▶ Exercise directions
Exact wording is required: give all the records again, minus the pictures.

[Stored records]
========

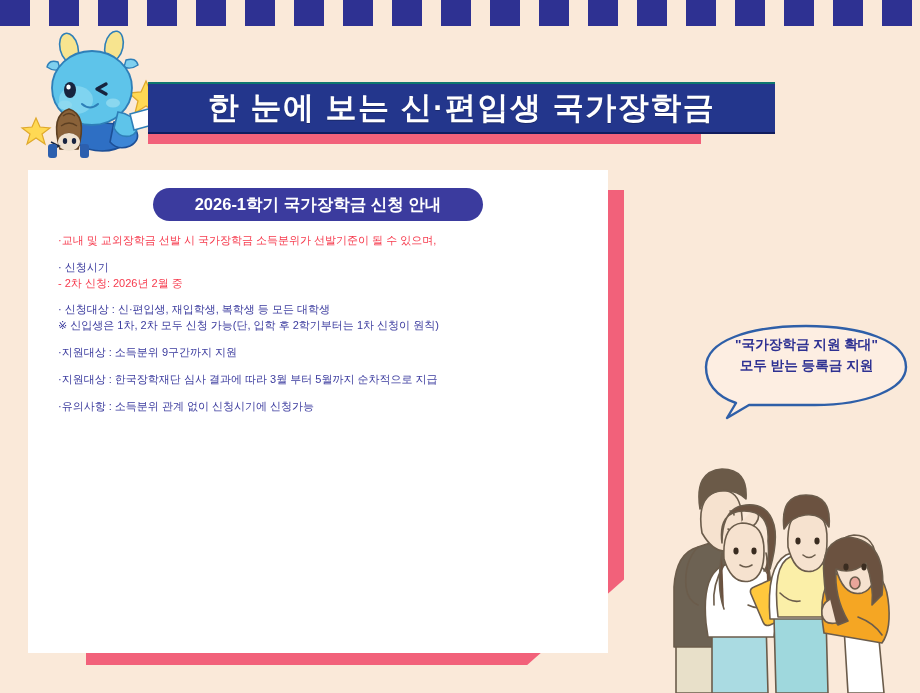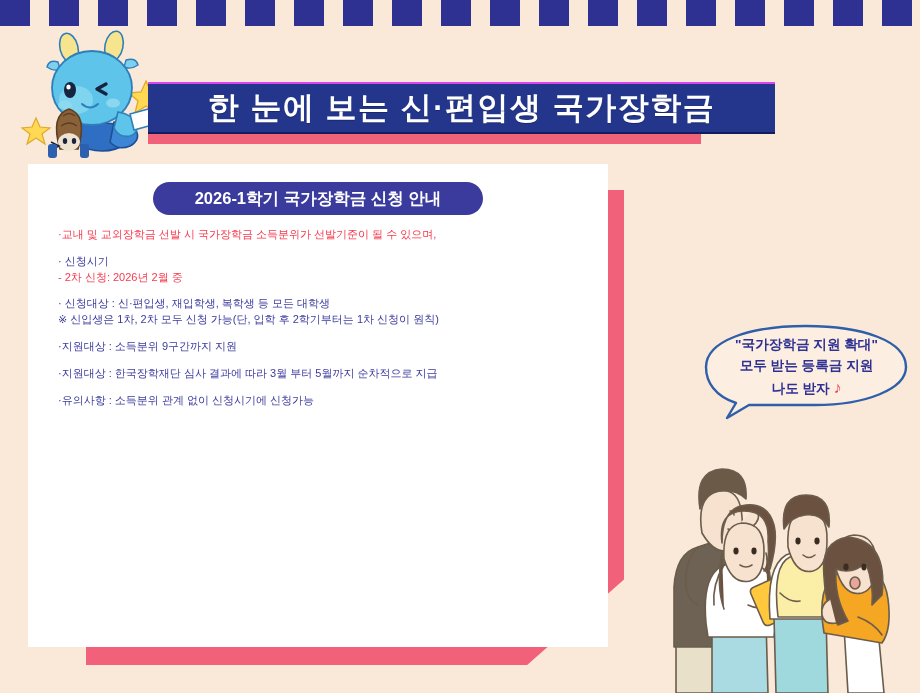"한 눈에 보는 신·편입생 국가장학금" #title-banner { border-top: 2px solid #d946ef -> 2px solid #0f766e }
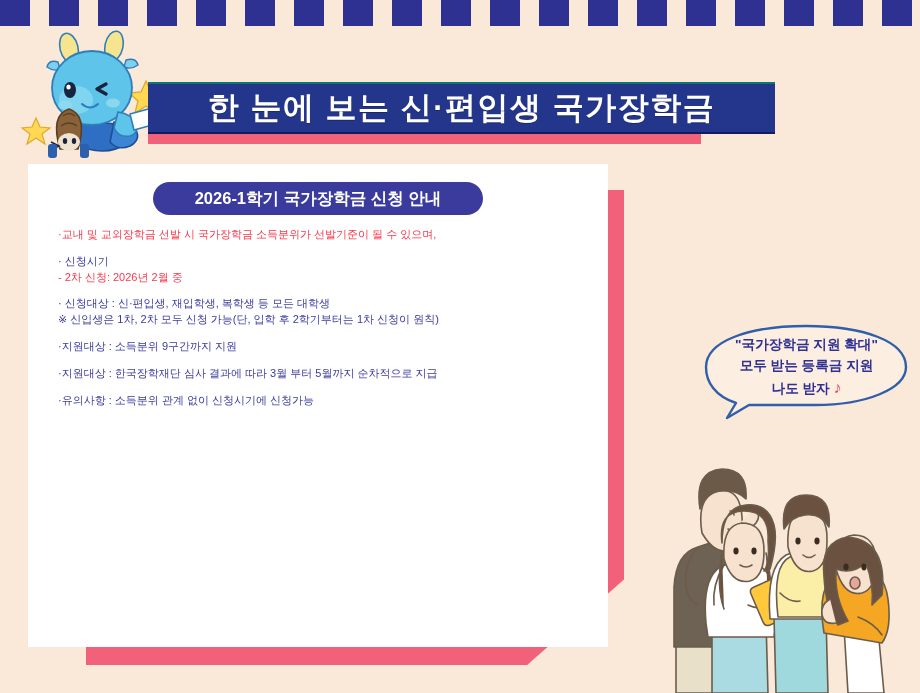"2026-1학기 국가장학금 신청 안내" #info-card { top: 164px -> 170px }
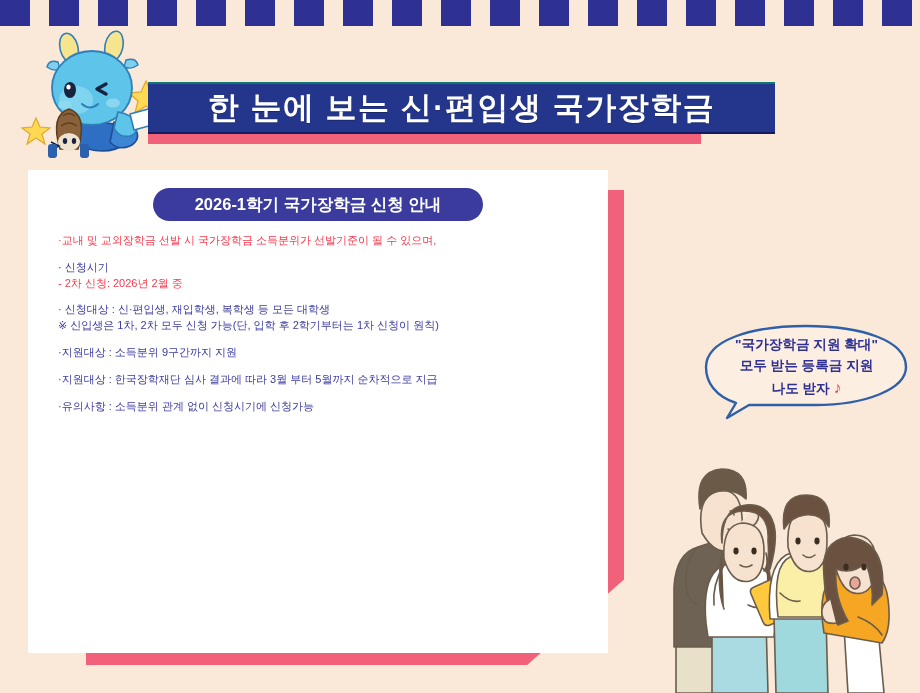"나도 받자 ♪" div.bl { html: <div> <span>나도 받자</span> <span>♪</span> </div> -> none }
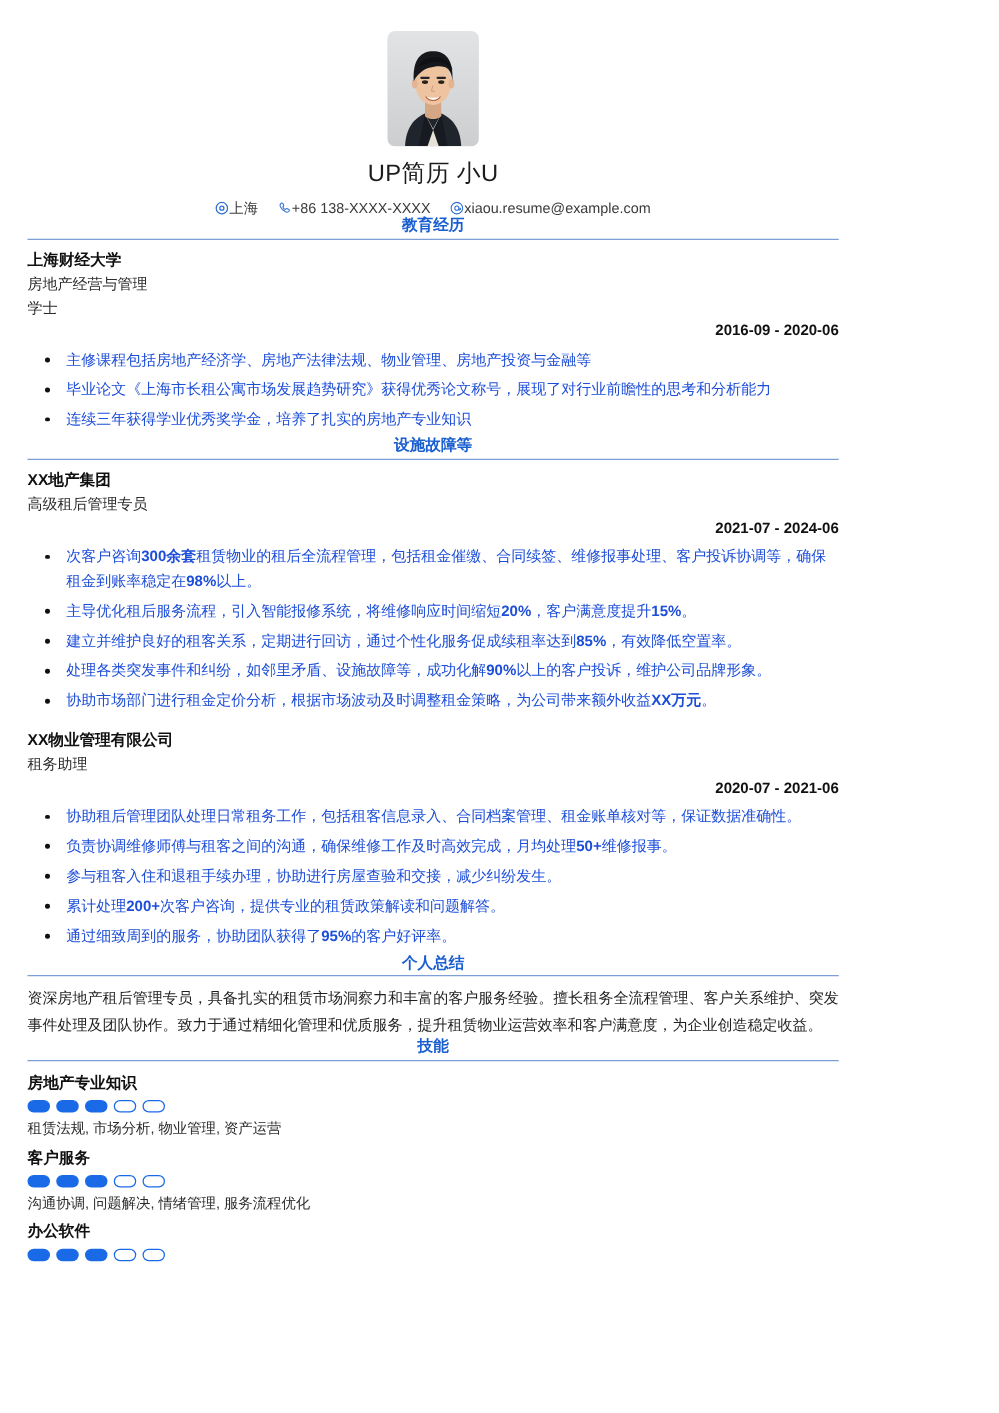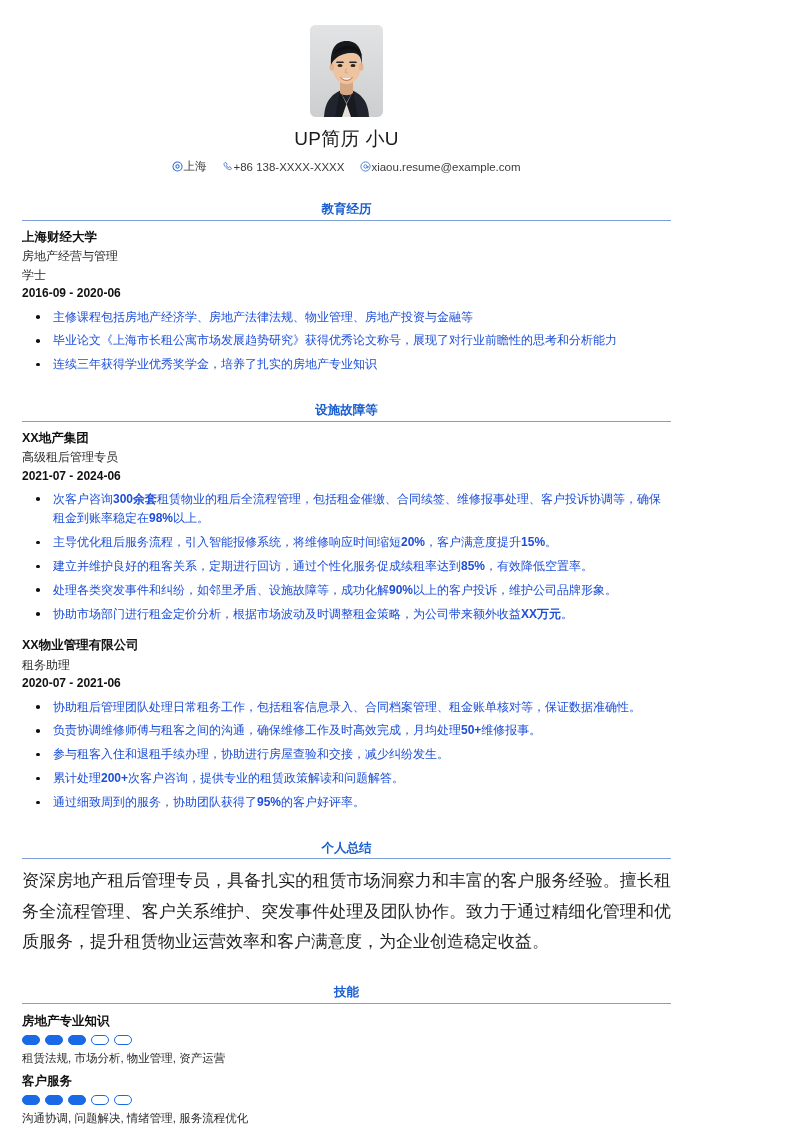"教育经历" .section { margin-top: 29px -> 0 }
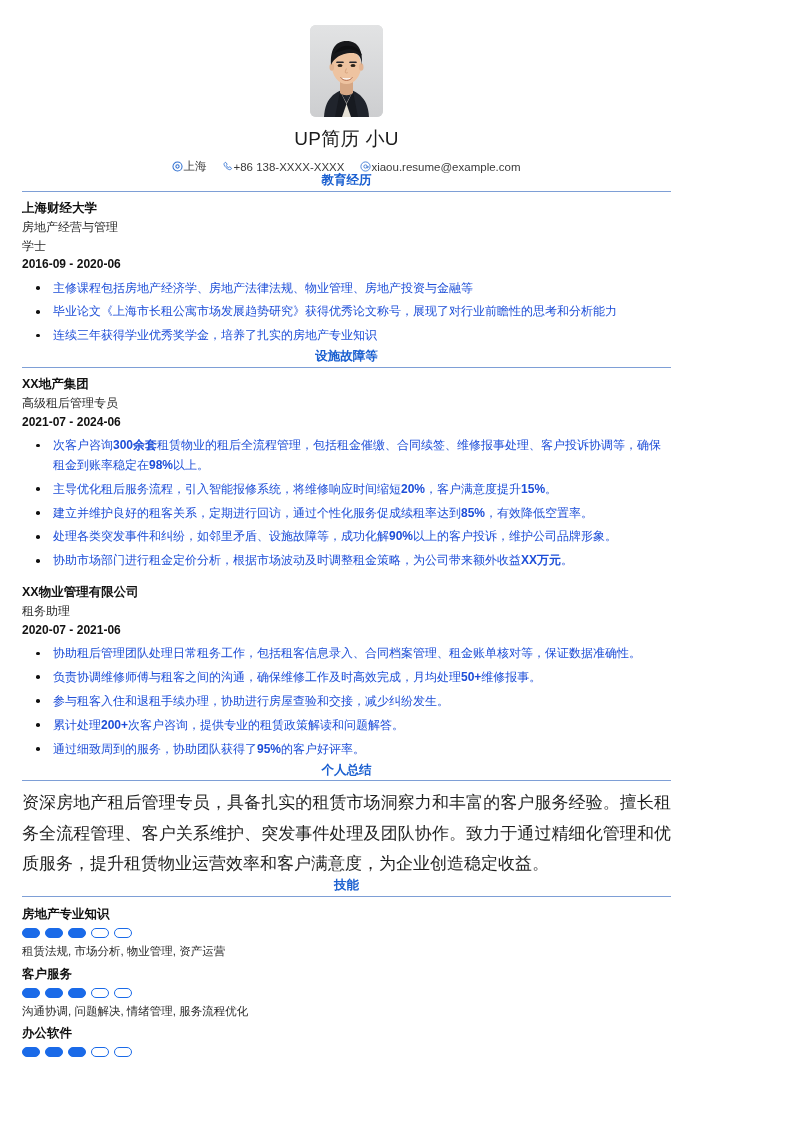"2016-09 - 2020-06" .e-date { text-align: none -> right }
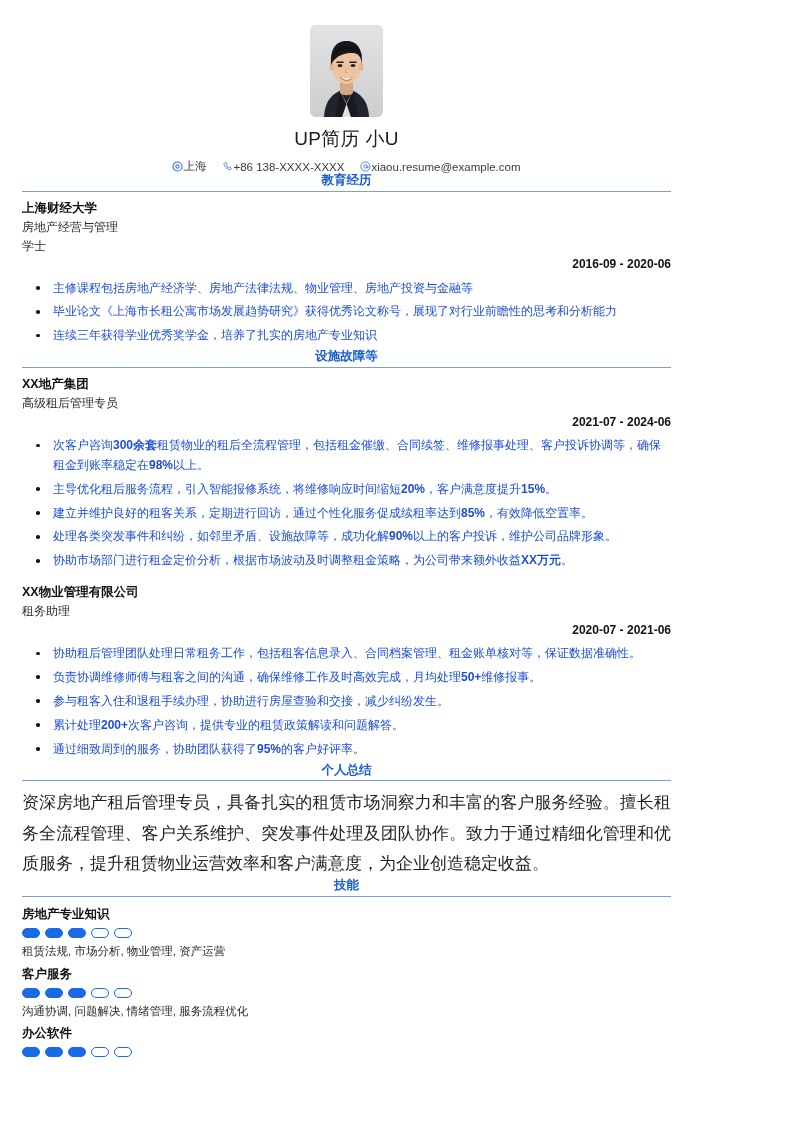"资深房地产租后管理专员，具备扎实的租赁市场洞察力和丰富的客户服务经验。擅长租务全" .summary { font-size: 17px -> 12px }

========

▶ Response
"한 눈에 보는 신·편입생 국가장학금" #title-banner { border-top: 2px solid #d946ef -> 2px solid #0f766e }
"2026-1학기 국가장학금 신청 안내" #info-card { top: 164px -> 170px }
"나도 받자 ♪" div.bl { html: <div> <span>나도 받자</span> <span>♪</span> </div> -> none }
"教育经历" .section { margin-top: 29px -> 0 }
"2016-09 - 2020-06" .e-date { text-align: none -> right }
"资深房地产租后管理专员，具备扎实的租赁市场洞察力和丰富的客户服务经验。擅长租务全" .summary { font-size: 17px -> 12px }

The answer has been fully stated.